*DESCRIPTION OF THE TASK*
Could you copy the records below exactly, leaving out any pictures?

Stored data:

========================================================================

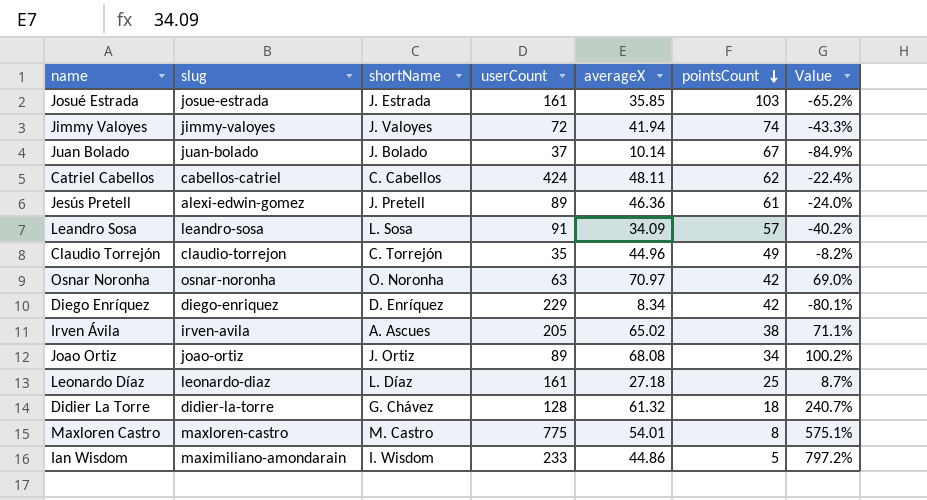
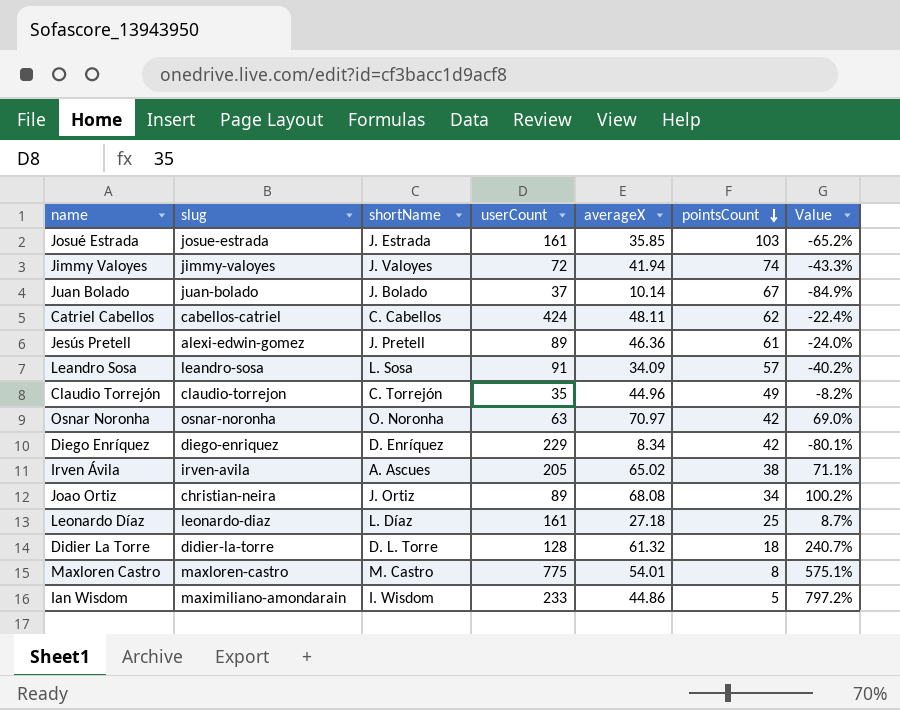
Joao Ortiz | slug: joao-ortiz -> christian-neira
Didier La Torre | shortName: G. Chávez -> D. L. Torre

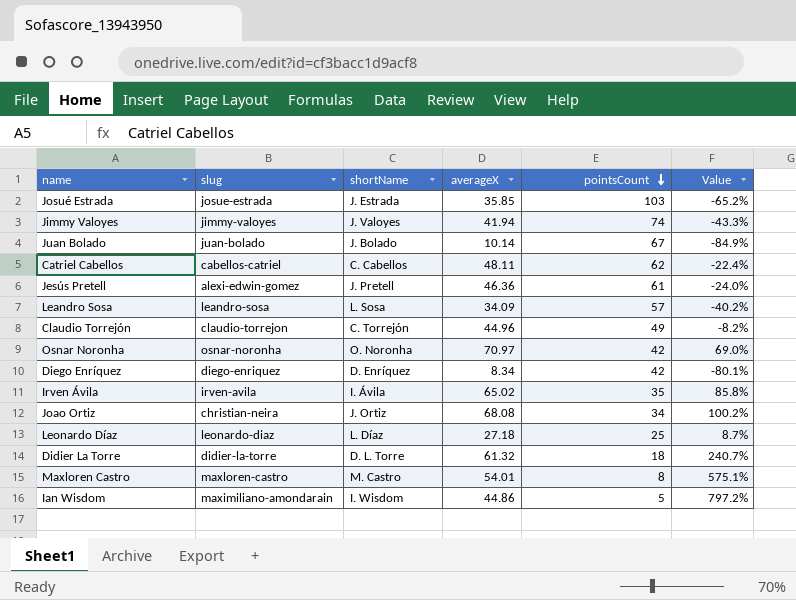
column userCount | position: 4 -> none
Irven Ávila | shortName: A. Ascues -> I. Ávila
Irven Ávila | pointsCount: 38 -> 35
Irven Ávila | Value: 71.1% -> 85.8%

========================================================================

*THE COMPLETED TASK*
Joao Ortiz | slug: joao-ortiz -> christian-neira
Didier La Torre | shortName: G. Chávez -> D. L. Torre

column userCount | position: 4 -> none
Irven Ávila | shortName: A. Ascues -> I. Ávila
Irven Ávila | pointsCount: 38 -> 35
Irven Ávila | Value: 71.1% -> 85.8%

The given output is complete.